I’m a big fan of the recent rise of “Serverless” computing, spearheaded by AWS’s Lambda. Many people have pointed out that “Serverless is made of servers”, which is a fair point. (“Functions as a Service” is probably better.) But they aren’t servers that I have to pay for when I’m not using, keep patched, manage runtimes for, and so on. There are obviously tons of use cases where FaaS won’t work – but when it will, why not?
It hit me the other day, though, that I’ve used another tool that lets code be written and run – even sophisticated use cases like running on a schedule, interacting with other web services, and so on – which vastly predates AWS Lambda. That tool is Google Apps Script.
Here’s a problem I had been thinking of solving with Lambda (mostly as an exercise in building an end-to-end app, but also because it was a real problem I had.)
My kids get allowance: $1/week for every year old they are. We still want them to physically get the funds, so they can have the tangible reality of collecting it, having to give it back when they buy things they’ve saved for, and allocate between Spend/Save/Give categories.
The problem is, I had a terrible track record of remembering to hand it out on our typical period. And a lot of the time I did remember, it coincided with a lack of small bills or coins.
What I needed was a system which would ‘buffer’ for me. The desired features were:
- Deposit a kid-appropriate number per week
- Allow me to decrement it when “paying out” – and properly secured, so that nefarious parties (or creative hacker inclined 7 year olds) could not tweak the balances
- Allow the older kids to have read-only views of the values that they could consult via the web. (Desktop bookmarks on iOS.)
- Have an audit trail of when and what changes were made.
I sketched this with Lambda. All very possible, but non-trivial.
- Data could be stored in DynamoDB, or even – given the low write volume – as structured data in S3.
- Auth is still a little complicated, even if you using Cognito, but could be linked to Google or Facebook, or even tied to a simple token stored in KMS.
- Read-only access is simple, if publishing the values to a s3 website-enabled bucket.
- Editing could be a pretty simple Single Page App, hosted in the bucket, that targeted an API Gateway endpoint.
- Periodically incrementing the values is also easy, with a scheduled Lambda task.
- The audit trail could be stored in DynamoDB or Cloudwatch Logs.
So it’s very doable, but that’s also a lot of overhead. If I wanted to build a SaaS allowance product, though, it could be a pretty excellent starting point, with a pretty incredible scaling/cost profile!
However, here’s what it took in Google Apps.
- Create a new spreadsheet.
- Set up the basic structure of the document
- Launch the script editor (Tools > Script Editor)
- Enter the simple code
In copy/paste compatible form:
function divvyAllowance() {
var ss = SpreadsheetApp.getActiveSpreadsheet();
for (var i = 2; i <= 4; i++) {
incby = ss.getRange('B' + i).getValue();
balance = ss.getRange('C' + i);
balance.setValue(balance.getValue() + incby);
}
}
- Click the ‘clock’ icon in the script editor to enter the schedule, and set the function to run weekly.
And that is it! It meets all the requirements, at no additional cost – in fact, no cost at all, in many Google plans.
- I can use the Google Sheets app to check on the values if I’m being consulted about a kid’s current balance while in a store.
- I can share write access with my wife, too.
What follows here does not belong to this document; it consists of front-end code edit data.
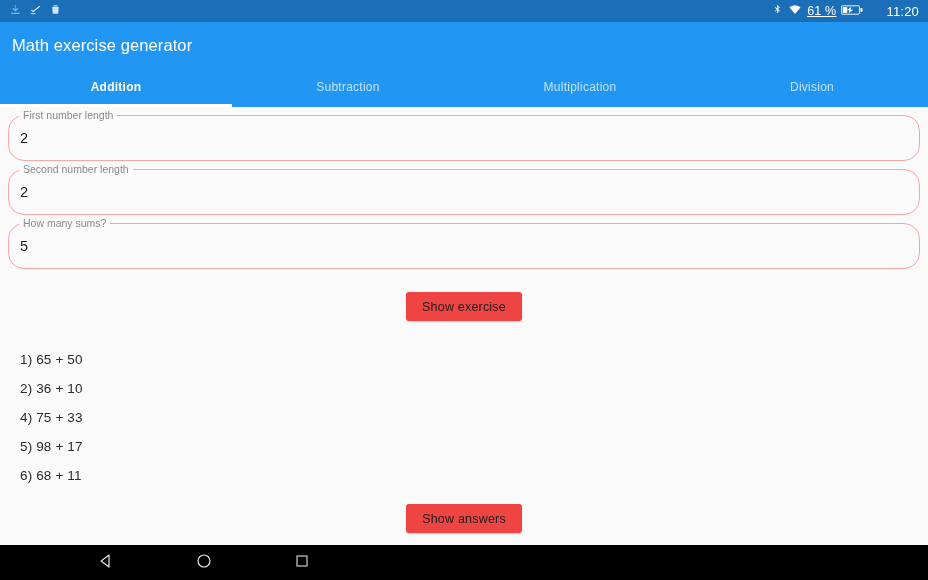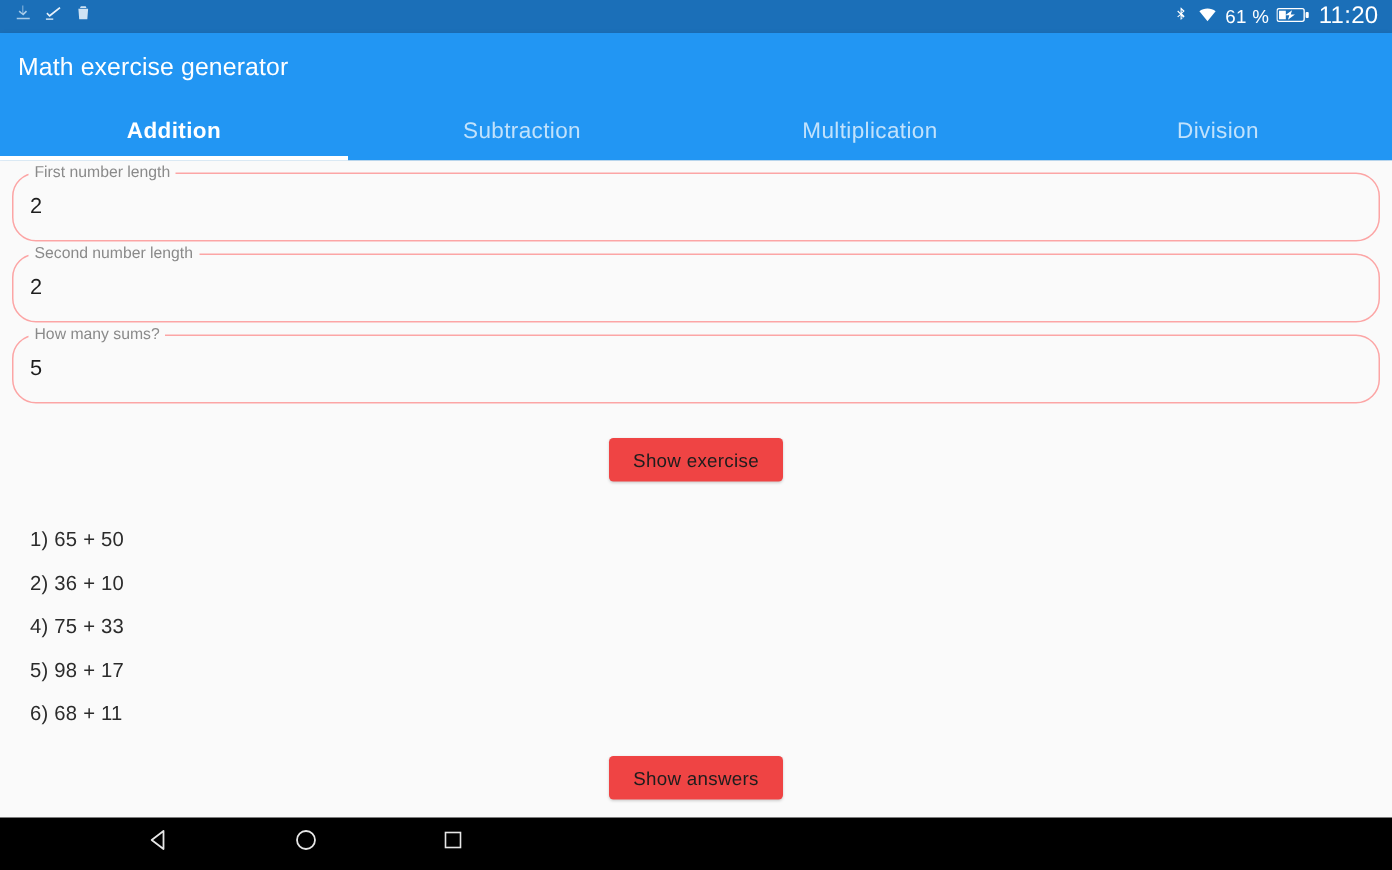--- a/index.html
+++ b/index.html
@@ -48,6 +48,7 @@
     font-size: 12.5px;
     color: #ffffff;
     letter-spacing: 0.2px;
+    text-decoration: underline;
   }
   .clock {
     font-size: 16px;

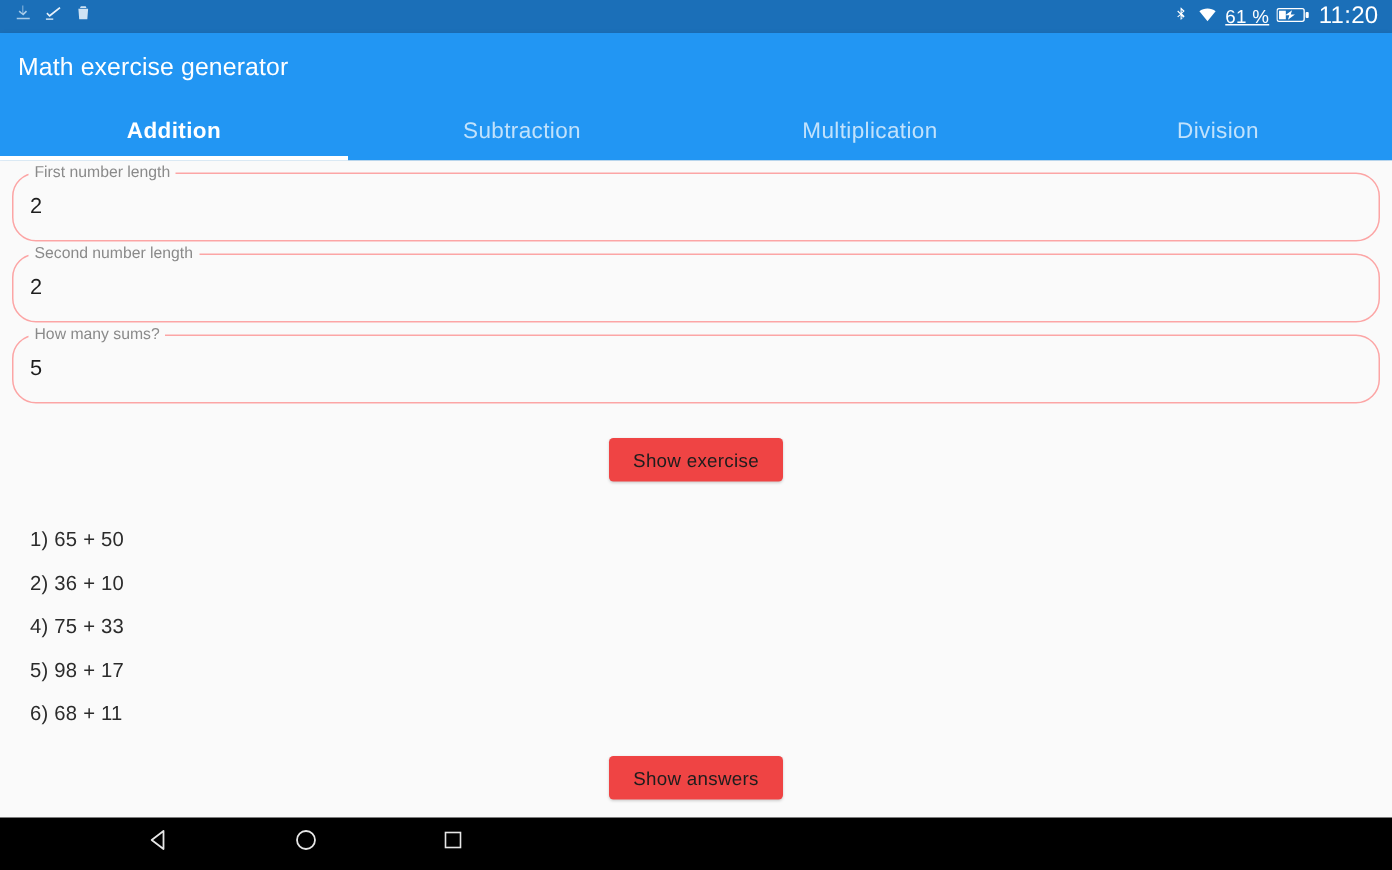--- a/index.html
+++ b/index.html
@@ -51,10 +51,10 @@
     text-decoration: underline;
   }
   .clock {
-    font-size: 16px;
+    font-size: 13px;
     color: #ffffff;
     letter-spacing: 0.2px;
-    margin-left: 1px;
+    margin-left: 18px;
   }
 
   

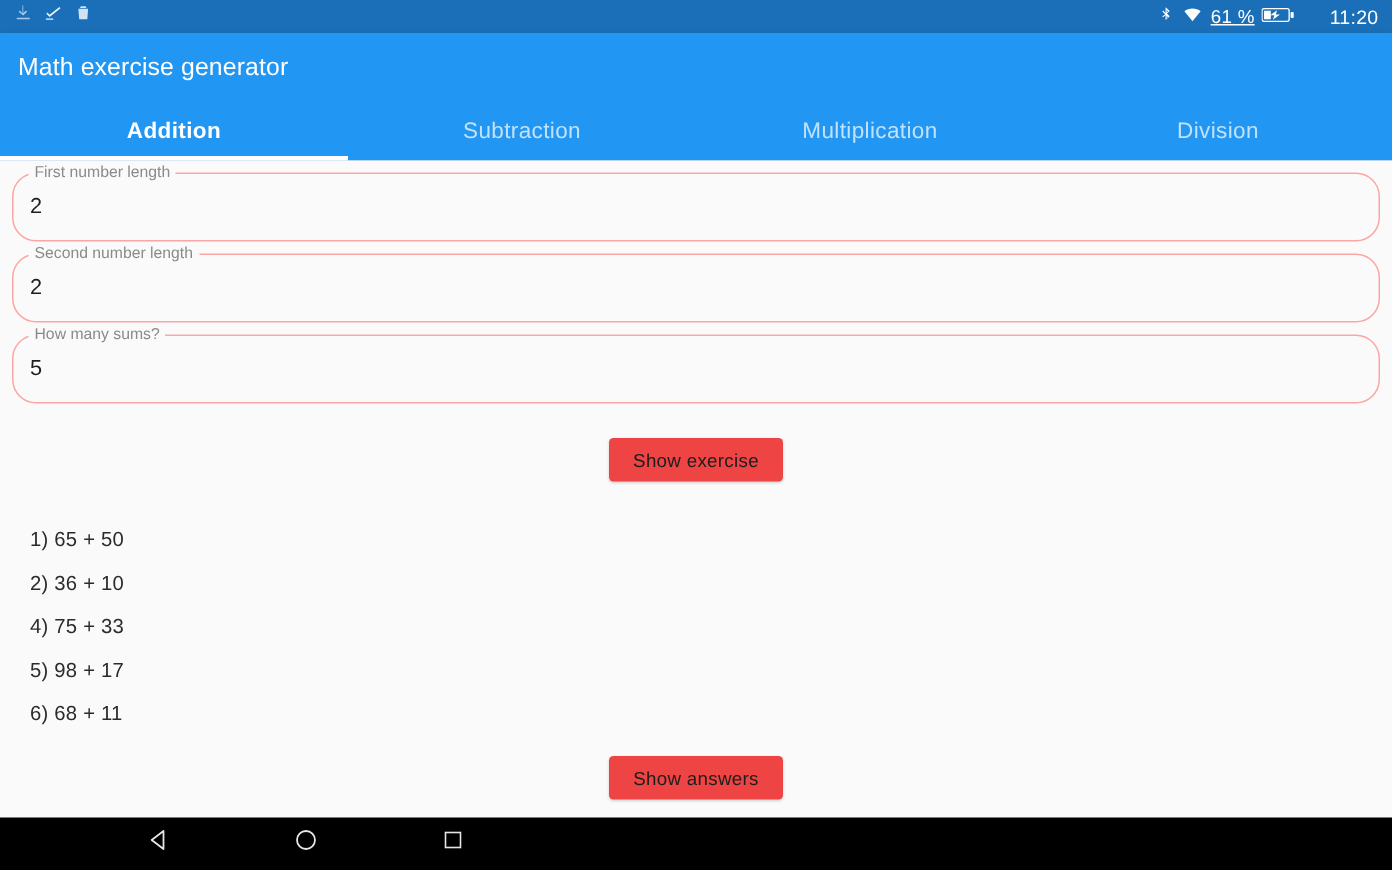--- a/index.html
+++ b/index.html
@@ -88,7 +88,7 @@
     display: flex;
     align-items: center;
     justify-content: center;
-    font-size: 15px;
+    font-size: 12px;
     color: rgba(255,255,255,0.72);
     letter-spacing: 0.25px;
     position: relative;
- I can give the kids read-only URLs to consult if need be
- The sheets Revision History will track every edit, including the automated ones.
So, of course, this provides far lower control, customization, and possibly even scalability as the full-bore serverless implementation outlined above. But it’s also VASTLY more simple and manageable. So, thanks Google, for being Serverless pioneers, and still being a good option for a lot of these use cases!